- Dataset records:
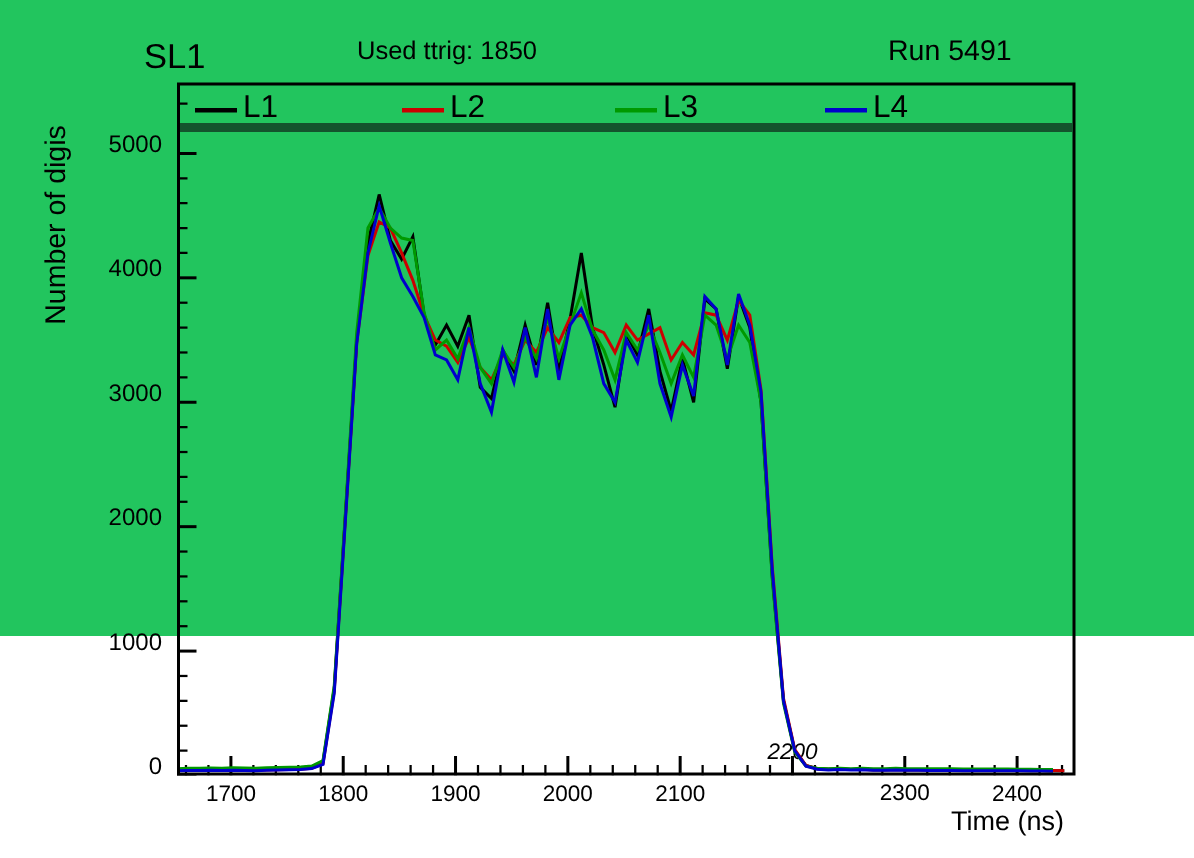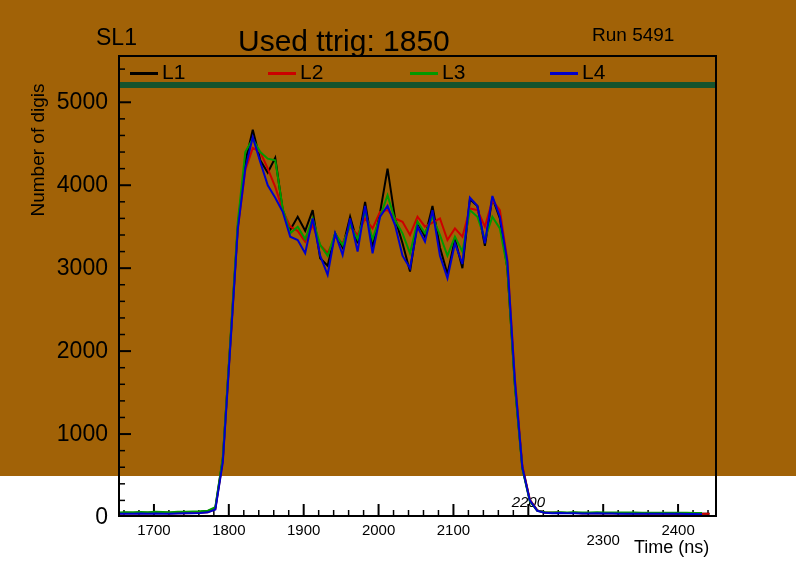--- a/index.html
+++ b/index.html
@@ -4,7 +4,7 @@
 <style>
   html,body{margin:0;padding:0;background:#ffffff;}
   body{width:796px;height:572px;overflow:hidden;font-family:"Liberation Sans",sans-serif;}
-  #root{position:relative;width:796px;height:476px;background:#a16207;}
+  #root{position:relative;width:796px;height:424px;background:#22c55e;}
   .txt{position:absolute;color:#000;white-space:nowrap;}
   #title-sl{left:96px;top:24px;font-size:23px;}
   #title-ttrig{left:238px;top:24px;font-size:30px;}

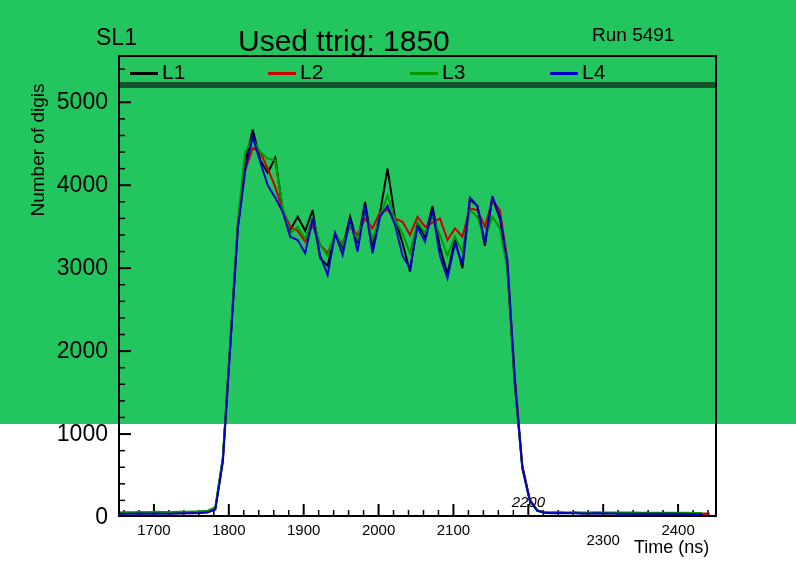--- a/index.html
+++ b/index.html
@@ -7,7 +7,7 @@
   #root{position:relative;width:796px;height:424px;background:#22c55e;}
   .txt{position:absolute;color:#000;white-space:nowrap;}
   #title-sl{left:96px;top:24px;font-size:23px;}
-  #title-ttrig{left:238px;top:24px;font-size:30px;}
+  #title-ttrig{left:238px;top:24px;font-size:17px;}
   #title-run{left:592px;top:24px;font-size:19px;}
   #ylabel{position:absolute;left:-47px;top:139px;width:170px;text-align:center;
           transform:rotate(-90deg);transform-origin:center center;font-size:19px;color:#000;}

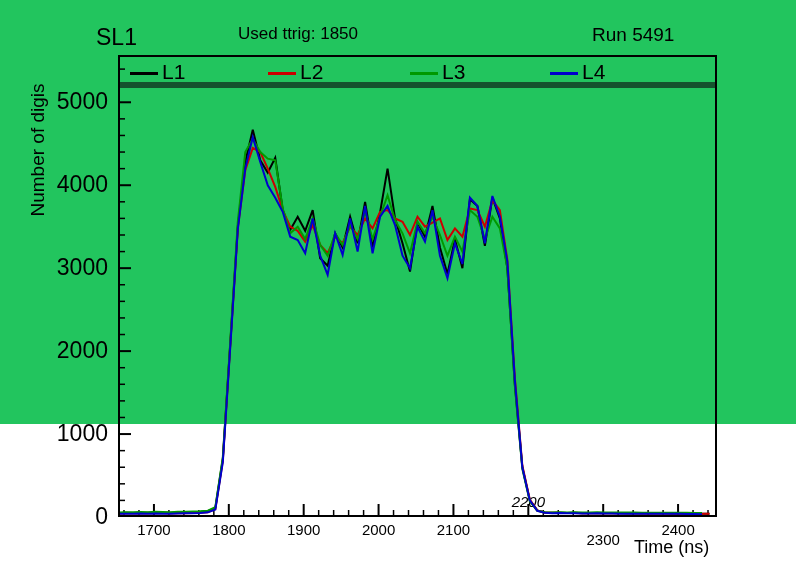--- a/index.html
+++ b/index.html
@@ -12,7 +12,7 @@
   #ylabel{position:absolute;left:-47px;top:139px;width:170px;text-align:center;
           transform:rotate(-90deg);transform-origin:center center;font-size:19px;color:#000;}
   #xlabel{left:634px;top:537px;font-size:18px;}
-  .ytick-lab{position:absolute;right:0;font-size:23px;color:#000;text-align:right;width:58px;}
+  .ytick-lab{position:absolute;right:0;font-size:16px;color:#000;text-align:right;width:58px;}
   .xtick-lab{position:absolute;font-size:15px;color:#000;text-align:center;width:70px;}
   #plot{position:absolute;left:118px;top:55px;width:599px;height:462px;}
   #frame{position:absolute;left:0;top:0;width:599px;height:462px;

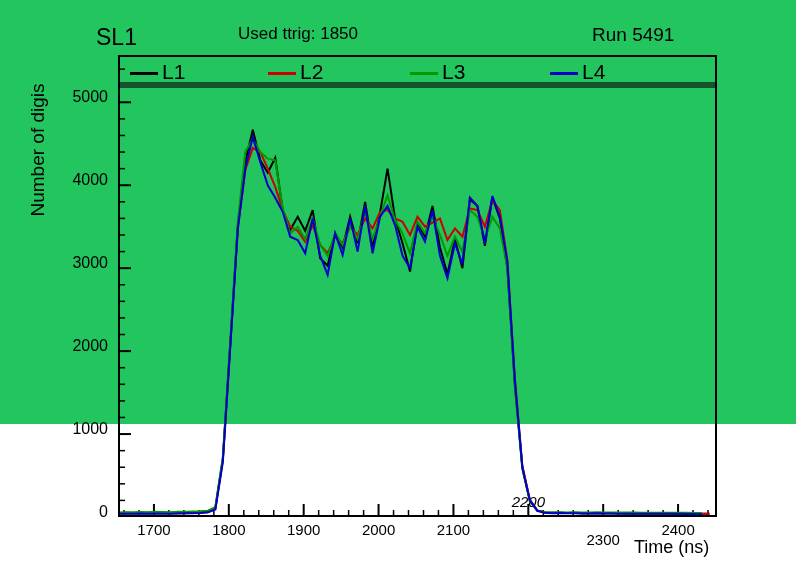--- a/index.html
+++ b/index.html
@@ -51,7 +51,7 @@
       <div class="xtick-lab" style="left: 343.565px; top: 521px;">2000</div>
       <div class="xtick-lab" style="left: 418.44px; top: 521px;">2100</div>
       <div class="xtick-lab" style="left: 493.315px; top: 493px; font-style: italic;">2200</div>
-      <div class="xtick-lab" style="left: 568.19px; top: 531px;">2300</div>
+      <div class="xtick-lab" style="left: 568.19px; top: 520px;">2300</div>
       <div class="xtick-lab" style="left: 643.065px; top: 521px;">2400</div>
     </div>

- Task description: Repeat every line above precisely; pictures do not belong in the copy.

- Result of this task:
--- a/index.html
+++ b/index.html
@@ -4,7 +4,7 @@
 <style>
   html,body{margin:0;padding:0;background:#ffffff;}
   body{width:796px;height:572px;overflow:hidden;font-family:"Liberation Sans",sans-serif;}
-  #root{position:relative;width:796px;height:476px;background:#a16207;}
+  #root{position:relative;width:796px;height:424px;background:#22c55e;}
   .txt{position:absolute;color:#000;white-space:nowrap;}
   #title-sl{left:96px;top:24px;font-size:23px;}
   #title-ttrig{left:238px;top:24px;font-size:30px;}

--- a/index.html
+++ b/index.html
@@ -7,7 +7,7 @@
   #root{position:relative;width:796px;height:424px;background:#22c55e;}
   .txt{position:absolute;color:#000;white-space:nowrap;}
   #title-sl{left:96px;top:24px;font-size:23px;}
-  #title-ttrig{left:238px;top:24px;font-size:30px;}
+  #title-ttrig{left:238px;top:24px;font-size:17px;}
   #title-run{left:592px;top:24px;font-size:19px;}
   #ylabel{position:absolute;left:-47px;top:139px;width:170px;text-align:center;
           transform:rotate(-90deg);transform-origin:center center;font-size:19px;color:#000;}

--- a/index.html
+++ b/index.html
@@ -12,7 +12,7 @@
   #ylabel{position:absolute;left:-47px;top:139px;width:170px;text-align:center;
           transform:rotate(-90deg);transform-origin:center center;font-size:19px;color:#000;}
   #xlabel{left:634px;top:537px;font-size:18px;}
-  .ytick-lab{position:absolute;right:0;font-size:23px;color:#000;text-align:right;width:58px;}
+  .ytick-lab{position:absolute;right:0;font-size:16px;color:#000;text-align:right;width:58px;}
   .xtick-lab{position:absolute;font-size:15px;color:#000;text-align:center;width:70px;}
   #plot{position:absolute;left:118px;top:55px;width:599px;height:462px;}
   #frame{position:absolute;left:0;top:0;width:599px;height:462px;

--- a/index.html
+++ b/index.html
@@ -51,7 +51,7 @@
       <div class="xtick-lab" style="left: 343.565px; top: 521px;">2000</div>
       <div class="xtick-lab" style="left: 418.44px; top: 521px;">2100</div>
       <div class="xtick-lab" style="left: 493.315px; top: 493px; font-style: italic;">2200</div>
-      <div class="xtick-lab" style="left: 568.19px; top: 531px;">2300</div>
+      <div class="xtick-lab" style="left: 568.19px; top: 520px;">2300</div>
       <div class="xtick-lab" style="left: 643.065px; top: 521px;">2400</div>
     </div>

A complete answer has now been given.